Mix the resin in accordance with the general instructions given in requirement 4, but be sure to read the mixing instructions that came with the resin for specifics.

For a two layer casting, fill the mold with resin to the half way point. Then let the resin cure for about 25 minutes so that it forms a gel. You may probe the resin with a craft stick to make sure it's the right consistency, but do not use your finger for this. Doing so risks spoiling the resin.

After the first layer has gelled, carefully place the embeddable object (or objects) on the surface of the resin. You may wish to do this with tweezers. Then mix a second batch of resin, noting the instructions on the container. The second (and successive batches) of resin usually has a different ratio of resin to catalyst. Once it is properly mixed, pour it over the embedded object. Place the mold some place where it will be out of the way for the next 24 hours and let it cure for at least that amount of time. After 24 hours, you should be able to pop the cast out of the mold (you did remember to use mold release, didn't you?).

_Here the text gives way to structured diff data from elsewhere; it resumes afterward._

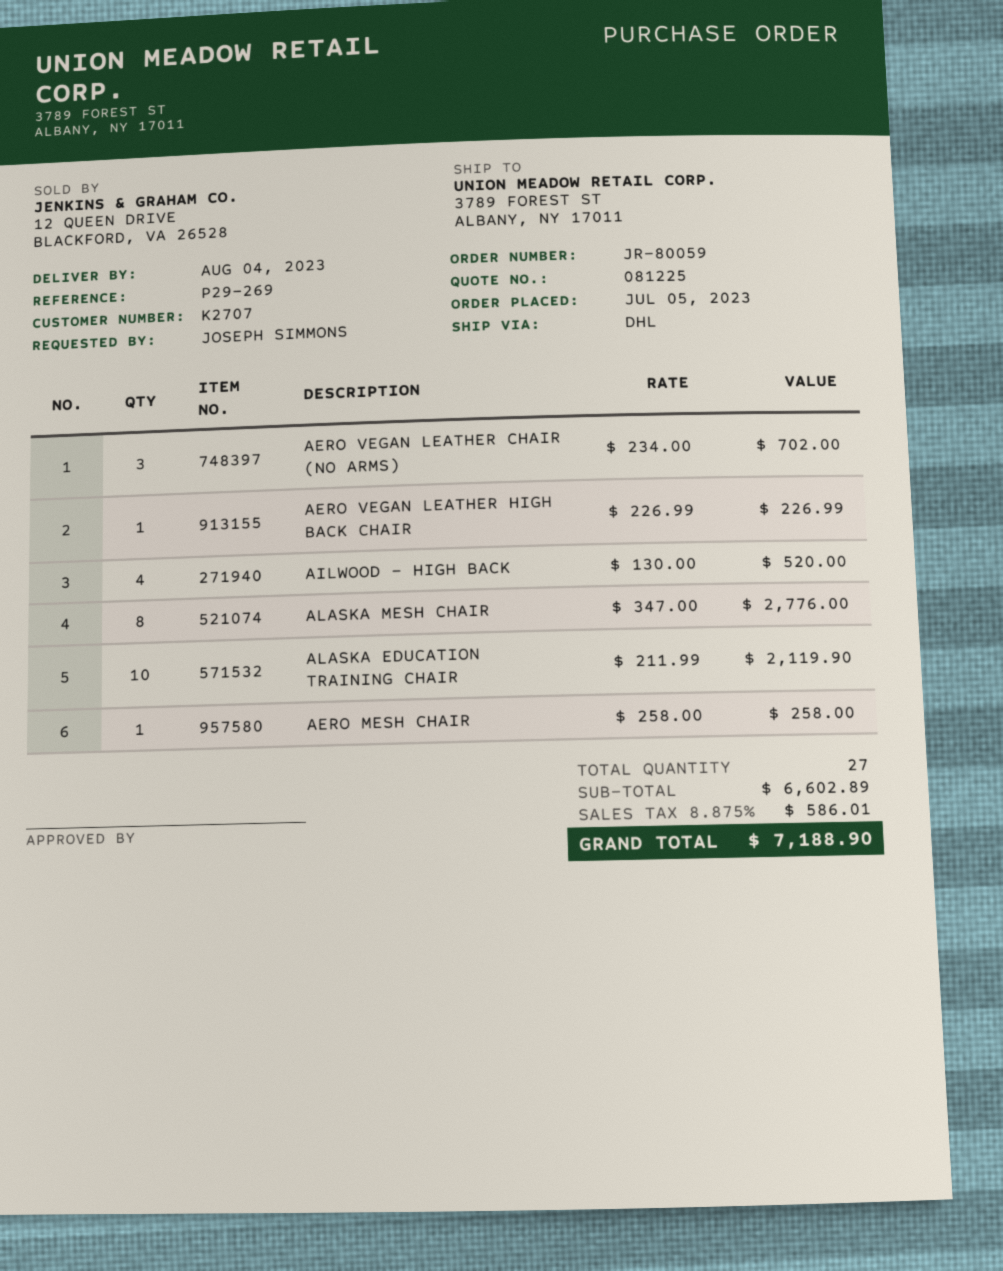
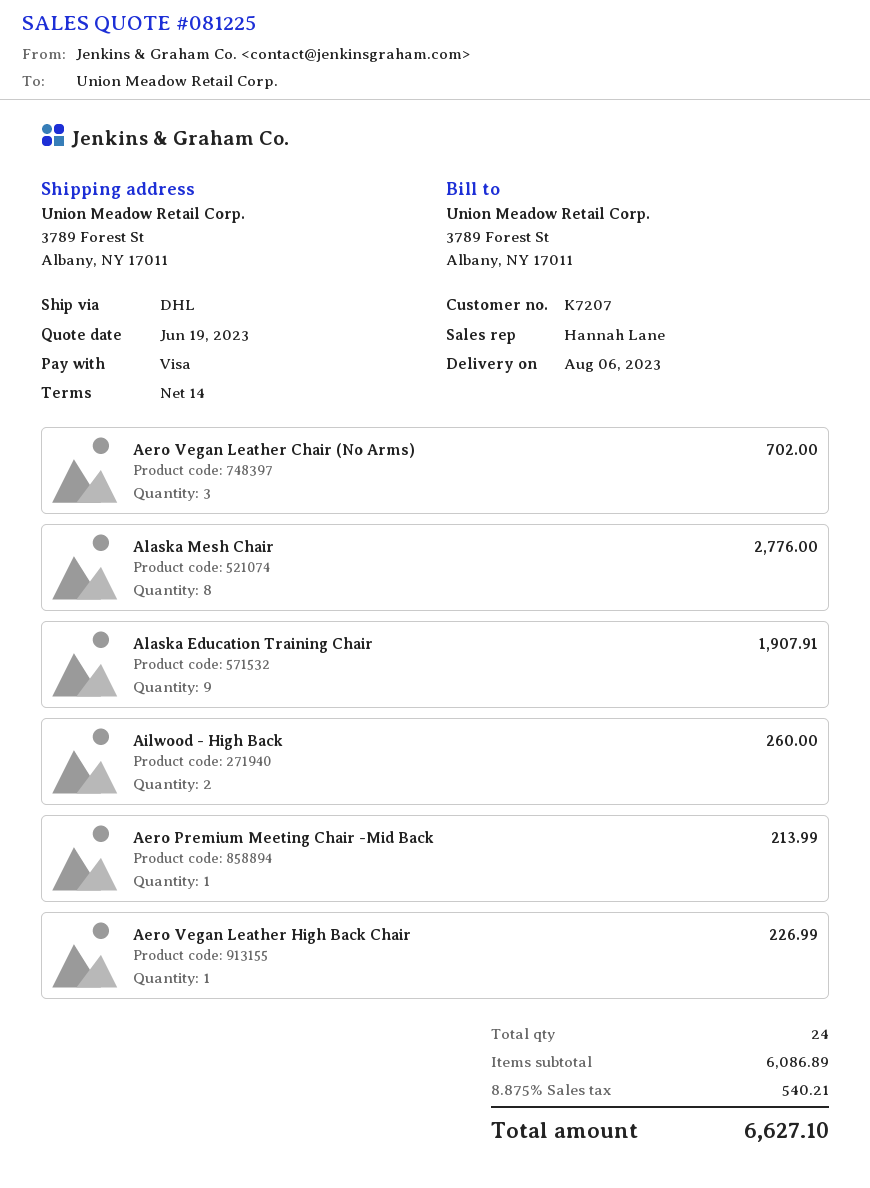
delivery date: 2023-08-04 -> 2023-08-06
customer number: K2707 -> K7207
AILWOOD - HIGH BACK: 4 for 520.00 -> 2 for 260.00
ALASKA EDUCATION TRAINING CHAIR: 10 for 2119.90 -> 9 for 1907.91
AERO MESH CHAIR: 1 for 258.00 -> none
Aero Premium Meeting Chair -Mid Back: none -> 1 for 213.99
total quantity: 27 -> 24
subtotal: 6602.89 -> 6086.89
tax: 8.875% = 586.01 -> 8.875% = 540.21
total: 7188.90 -> 6627.10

Place a very fine grade sand paper on a flat surface (a piece of plate glass works wonderfully), and then sand any rough spots on the cast item by gently rubbing it over the sand paper. Then buff it with a soft cloth.


Make three castings with at least one item embedded in each casting.

These embeddables do not need to be nature items. You can cast any small item you like. Many people cast coins or small toys. Follow the instructions given in requirement 7.